*** RECORDS FOR THE EXERCISE ***

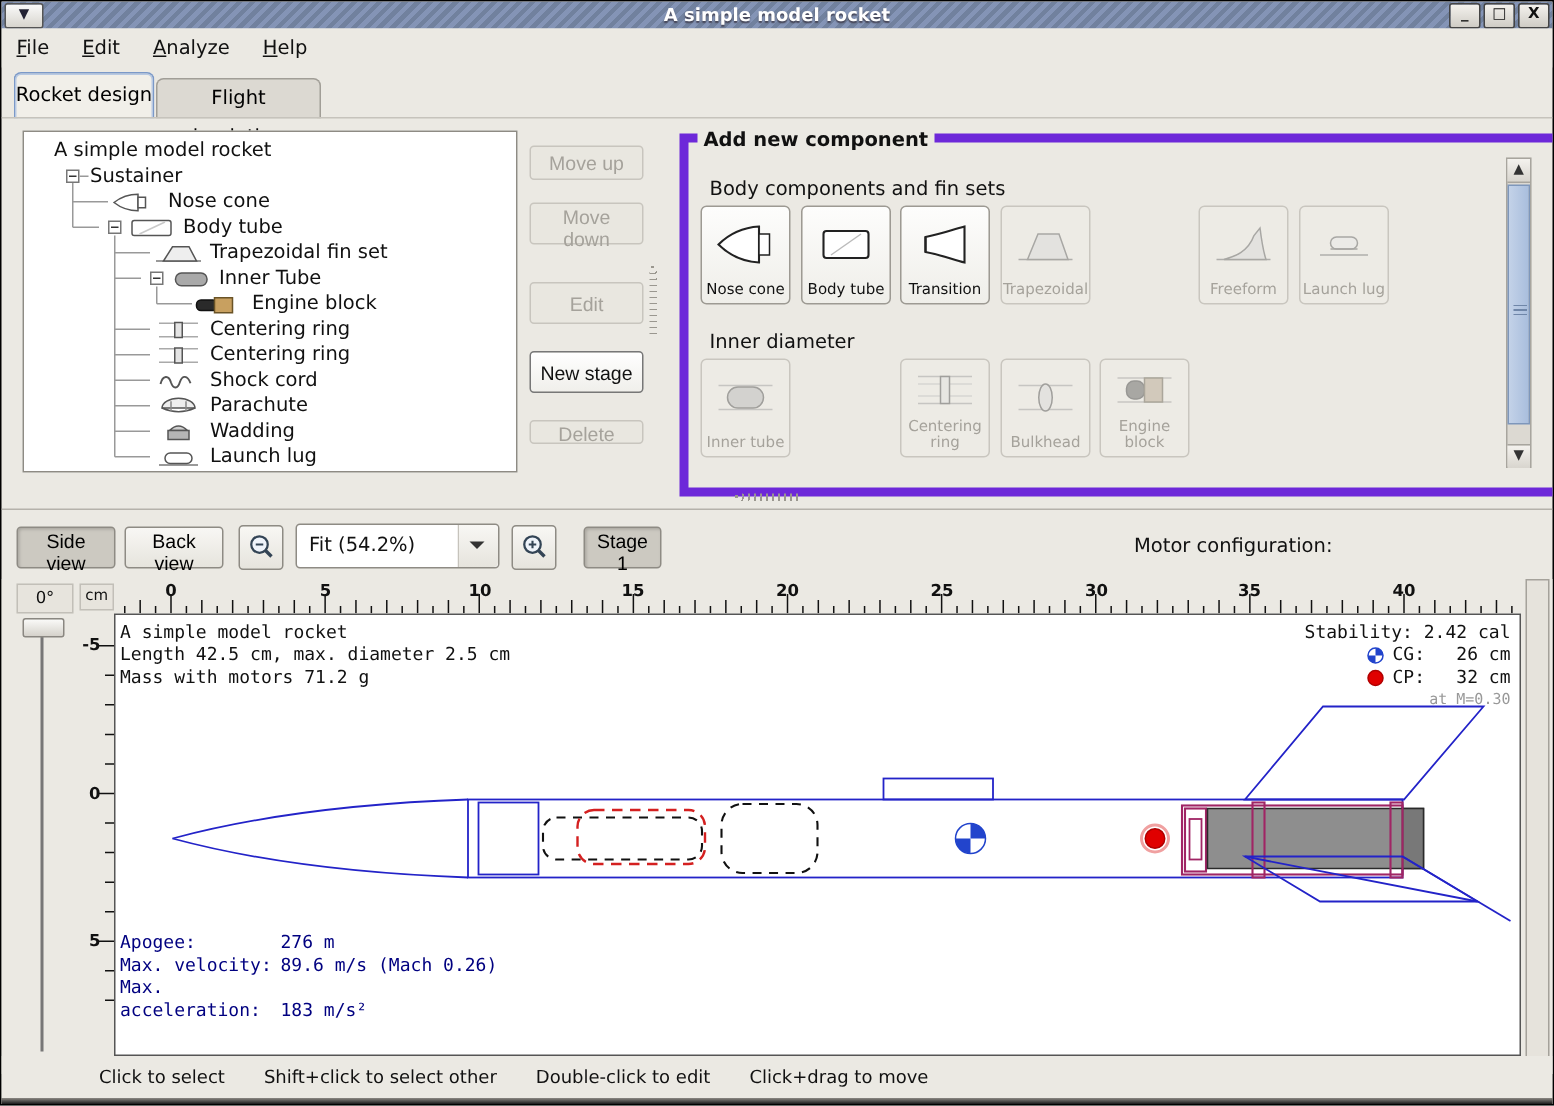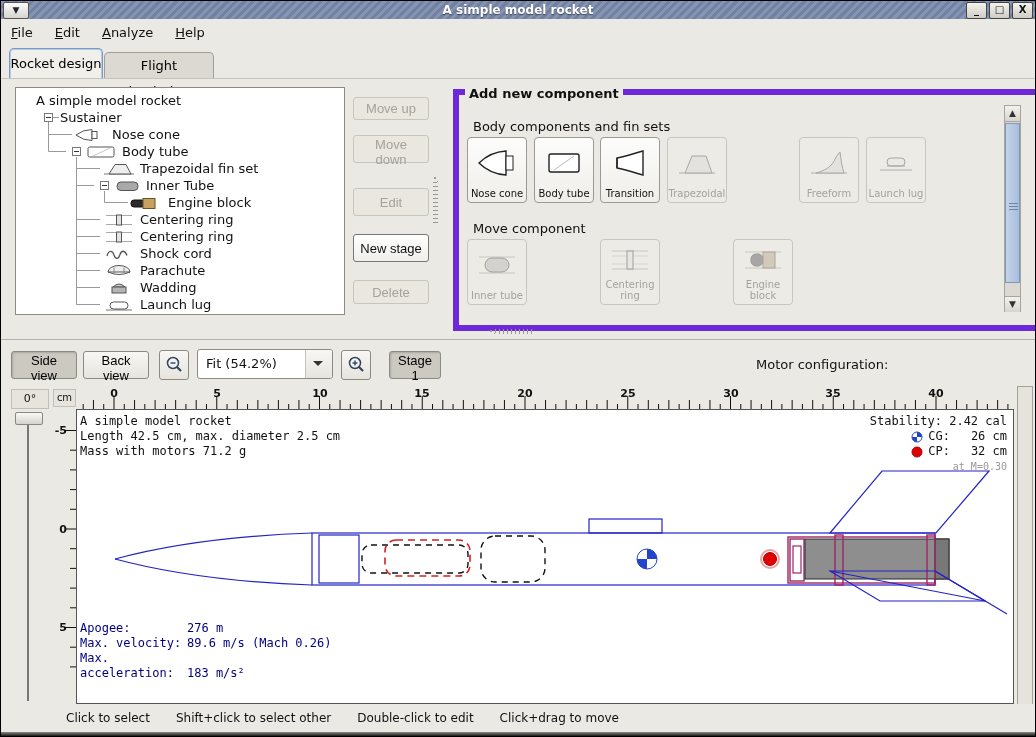--- a/index.html
+++ b/index.html
@@ -295,7 +295,7 @@
       <div class="lb">Launch lug</div>
     </div>
 
-    <div class="glabel" style="left:14px;top:126px">Move component</div>
+    <div class="glabel" style="left:14px;top:126px">Inner diameter</div>
 
     <div class="cbtn off" style="left:8px;top:144px">
       <div class="ic">

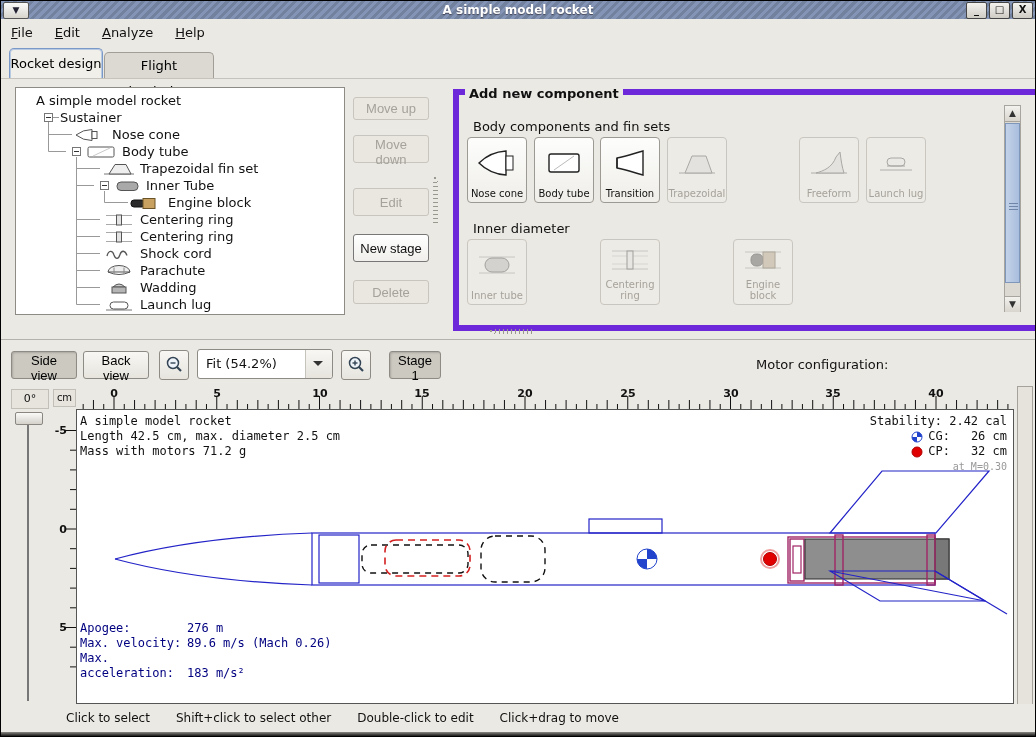--- a/index.html
+++ b/index.html
@@ -230,7 +230,7 @@
   <button class="btn off" style="left:352px;top:134px;width:76px;height:28px">Move down</button>
   <button class="btn off" style="left:352px;top:187px;width:76px;height:28px">Edit</button>
   <button class="btn strong" style="left:352px;top:233px;width:76px;height:28px">New stage</button>
-  <button class="btn off" style="left:352px;top:279px;width:76px;height:24px">Delete</button>
+  <button class="btn off" style="left:352px;top:279px;width:76px;height:16px">Delete</button>
 
   <div class="dots-v"></div>
 

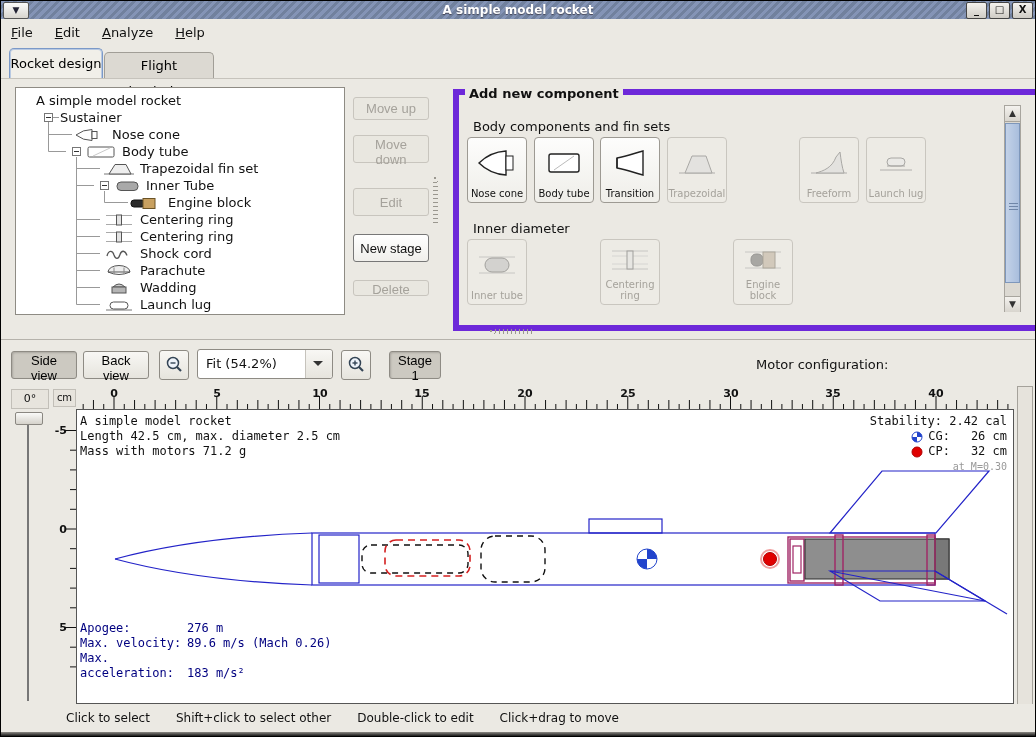--- a/index.html
+++ b/index.html
@@ -318,6 +318,16 @@
           </svg>
         </div>
       <div class="lb">Centering ring</div>
+    </div>
+    <div class="cbtn off" style="left:208px;top:144px">
+      <div class="ic">
+          <svg width="44" height="34" viewBox="0 0 44 34">
+            <line x1="4" y1="9" x2="40" y2="9" stroke="#999"></line>
+            <line x1="4" y1="25" x2="40" y2="25" stroke="#999"></line>
+            <ellipse cx="22" cy="17" rx="4.5" ry="9" fill="#d8d8d8" stroke="#444"></ellipse>
+          </svg>
+        </div>
+      <div class="lb">Bulkhead</div>
     </div>
     <div class="cbtn off" style="left:274px;top:144px">
       <div class="ic">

*** End of RECORDS FOR THE EXERCISE ***

# EXERCISE DESCRIPTION:
How many lines in the entries above include the string "cbtn"? Answer with the number only.

# EXPECTED OUTPUT:
3